**Work to complete**: In the records that follow, show each line where the word "border" is present.

= = = = = = =

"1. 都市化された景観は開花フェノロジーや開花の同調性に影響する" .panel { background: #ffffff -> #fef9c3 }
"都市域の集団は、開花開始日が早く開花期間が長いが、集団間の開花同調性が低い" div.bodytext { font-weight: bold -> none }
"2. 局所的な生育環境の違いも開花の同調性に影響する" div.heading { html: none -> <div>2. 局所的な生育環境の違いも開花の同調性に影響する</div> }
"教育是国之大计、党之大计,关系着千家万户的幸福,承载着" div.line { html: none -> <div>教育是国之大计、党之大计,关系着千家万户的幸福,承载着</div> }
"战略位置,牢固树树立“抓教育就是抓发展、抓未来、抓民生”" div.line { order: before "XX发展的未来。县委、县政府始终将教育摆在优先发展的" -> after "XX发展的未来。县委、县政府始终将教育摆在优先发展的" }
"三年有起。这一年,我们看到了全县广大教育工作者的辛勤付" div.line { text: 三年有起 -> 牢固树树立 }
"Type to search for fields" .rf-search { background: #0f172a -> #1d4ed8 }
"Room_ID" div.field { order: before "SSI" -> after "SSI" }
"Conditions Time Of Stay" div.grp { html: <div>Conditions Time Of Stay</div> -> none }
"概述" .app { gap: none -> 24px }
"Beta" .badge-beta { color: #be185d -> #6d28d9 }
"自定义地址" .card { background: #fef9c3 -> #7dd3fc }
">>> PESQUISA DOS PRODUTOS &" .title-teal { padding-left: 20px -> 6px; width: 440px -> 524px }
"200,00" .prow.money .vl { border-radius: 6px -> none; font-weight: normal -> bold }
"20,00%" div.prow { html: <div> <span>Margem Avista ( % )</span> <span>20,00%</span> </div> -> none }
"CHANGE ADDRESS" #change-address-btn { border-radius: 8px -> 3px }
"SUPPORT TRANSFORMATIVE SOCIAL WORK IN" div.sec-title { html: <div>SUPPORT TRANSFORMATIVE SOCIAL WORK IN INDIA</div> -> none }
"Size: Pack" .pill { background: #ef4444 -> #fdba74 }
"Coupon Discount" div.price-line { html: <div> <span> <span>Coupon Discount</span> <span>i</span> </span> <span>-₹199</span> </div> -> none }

= = = = = = =

**Result below**:
"200,00" .prow.money .vl { border-radius: 6px -> none; font-weight: normal -> bold }
"CHANGE ADDRESS" #change-address-btn { border-radius: 8px -> 3px }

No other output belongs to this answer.